Voltage Pictures are the outfit behind the award-winning movie The Hurt Locker. The company has a record of suing large numbers of alleged copyright infringers across the United States and its latest effort will thrust the filmmaker right back into the spotlight.
The case was filed Tuesday in Portland, Oregon, against a single named defendant. The basic claims are familiar – defendant is a file-sharer who breached Voltage’s copyrights (in this case for the movie ‘Maximum Conviction’) and who must now be held accountable to the tune of $150,000 in damages.
It’s standard fare, until one starts to drill down into the details. The defendant’s name is Jim Choi and he has an eyebrow-raising occupation.
“Defendant Jim Choi is an attorney with offices at 16323 SE Stark Street # 3, Portland,
Oregon, 97233,” the lawsuit reads.
Choi describes himself as a bankruptcy lawyer and a member of both the Oregon and Florida State Bars. He has a keen interest in music and also holds black belts in Tae Kwon Do and Judo. Whether they will help him fight off Voltage remains to be seen – the claims against him are scathing.
Voltage say that the IP address they traced back to Choi through ISP Century Link was observed sharing the movie ‘Maximum Conviction’ in November 2012, but the accusations don’t stop there.
“Choi is a prolific proponent of the BitTorrent distribution system advancing the BitTorrent economy of piracy causing injury to plaintiff,” the complaint reads.
The movie company then goes on to list another 66 claimed instances of copyright infringement allegedly carried out by Choi on a wide range of content including Hollywood movies, TV shows and software.
Voltage’s claims that Choi infringed other company’s copyrights are of real interest. The unnamed anti-piracy outfit hired by Voltage to monitor for infringement on the studio’s torrents is clearly monitoring and cross matching IP addresses on other people’s content too.
Furthermore, in order to accurately prove that Choi had infringed copyright on these other items the monitoring company must actively participate in torrent swarms of content that has nothing to do with Voltage. If the company does not have permission from those rightsholders to do so, it too is breaching copyright.
These facts suggest the involvement of a larger than usual operation. Voltage are known to use Canadian monitoring company Canipre, but they are not named in this lawsuit.
Moving on, the lawsuit also makes some ‘interesting’ assumptions about the nature of Choi’s BitTorrent activities.

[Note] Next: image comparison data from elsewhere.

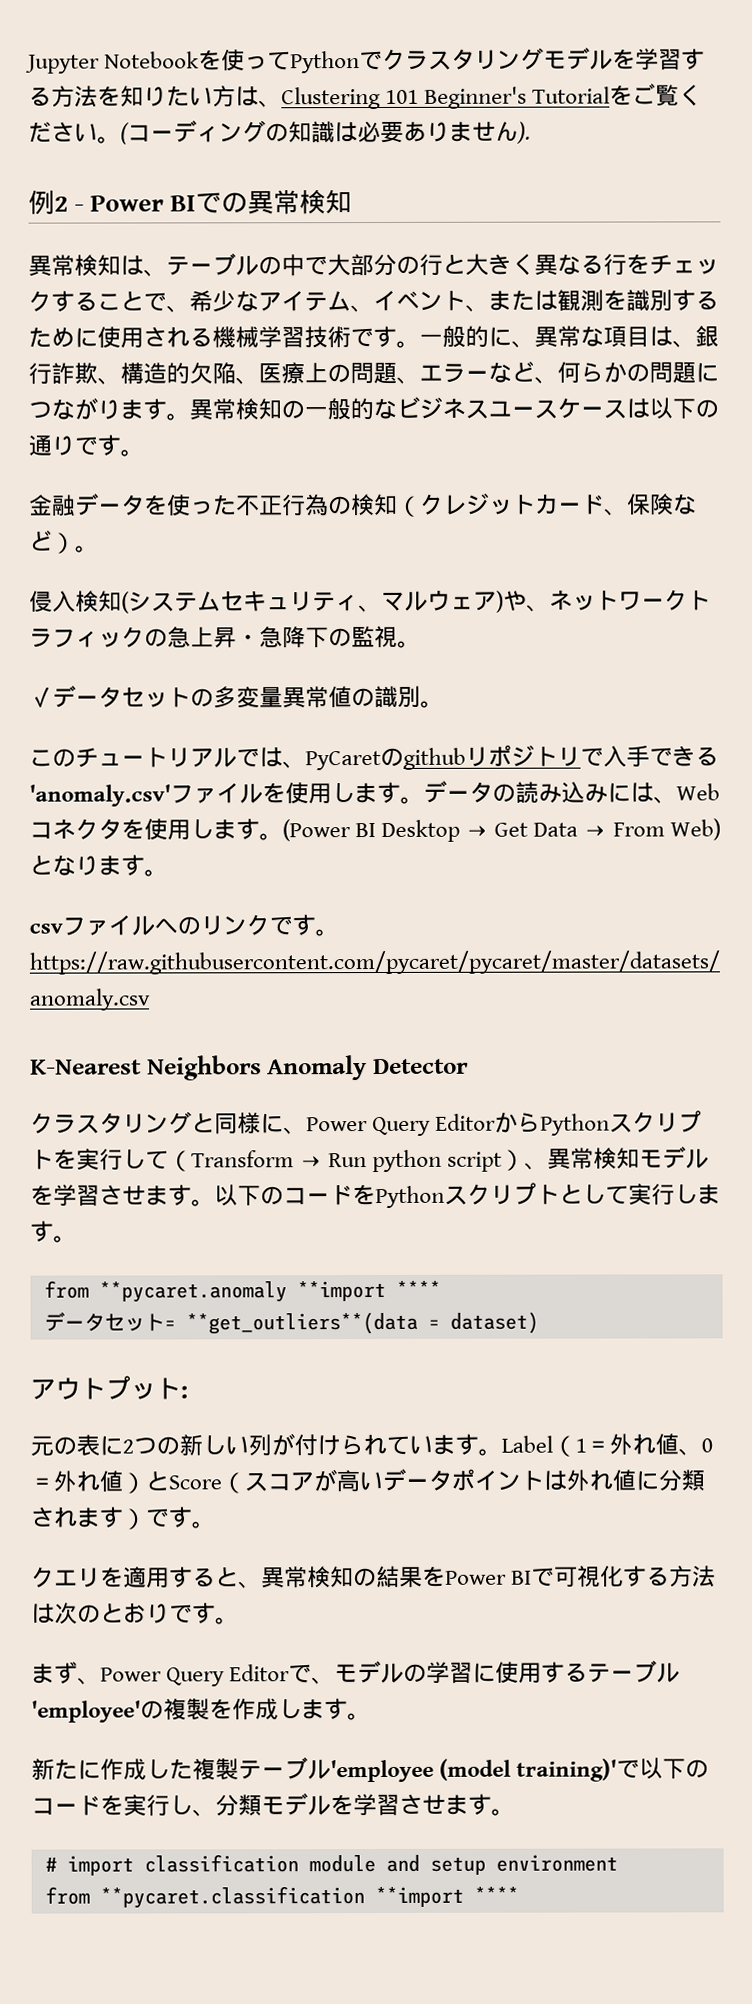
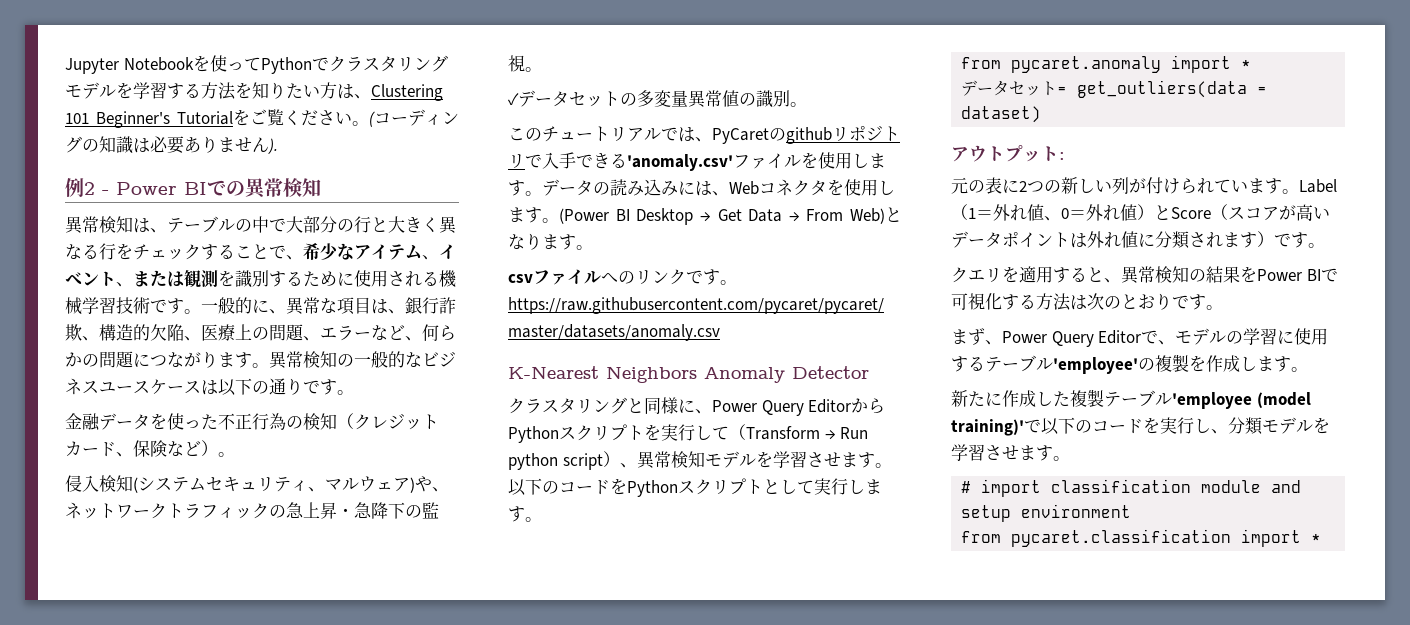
- from **pycaret.anomaly **import ****
+ from pycaret.anomaly import *
- データセット= **get_outliers**(data = dataset)
+ データセット= get_outliers(data = dataset)
- from **pycaret.classification **import ****
+ from pycaret.classification import *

“Another growing element of the BitTorrent model is that users are able to attach advertising to the files they upload through various means allowing them to generate revenue through the propagation of the titles they make available to others,” the lawsuit reads.

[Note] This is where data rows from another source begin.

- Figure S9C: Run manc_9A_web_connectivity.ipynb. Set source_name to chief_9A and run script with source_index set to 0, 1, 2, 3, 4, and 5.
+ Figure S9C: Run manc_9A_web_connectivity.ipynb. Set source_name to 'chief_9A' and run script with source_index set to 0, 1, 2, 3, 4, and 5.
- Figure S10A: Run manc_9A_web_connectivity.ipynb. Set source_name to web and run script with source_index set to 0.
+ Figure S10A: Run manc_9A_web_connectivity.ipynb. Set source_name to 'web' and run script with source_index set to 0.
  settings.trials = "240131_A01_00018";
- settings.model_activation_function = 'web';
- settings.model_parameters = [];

“In this case, plaintiff’s motion picture as copied and distributed by defendant is associated
with the ‘TORRENTING.COM’ branding in the title.”
The suggestion here is that since Choi allegedly shared a file that that had a website URL in its title (a common occurrence and one generally used to show where a file came from) he was doing so in order to generate revenue. And it doesn’t stop there.
“In information and belief, Choi is either directly affiliated with TORRENTDAY.COM and other third party sites as a subscriber and contributor or indirectly promoting the activities of TORRENTDAY.COM and other third party sites in an effort to profit from piracy through the copying and distribution of plaintiff’s motion picture.”
Essentially, Voltage are claiming that Choi deliberately assisted with the advertising of torrent sites and release groups (and generated profit from such) because he shared content with their names present in file titles. The full range of titles can be seen here (pdf).
The fact that Voltage Pictures have targeted an attorney certainly provides food for thought. Is an attorney more likely to quickly fold and pay up in order to protect his reputation and business, or is he likely to take advantage of his legal knowledge to mount a robust and essentially free defense?
This is a unique case and certainly one to keep an eye on.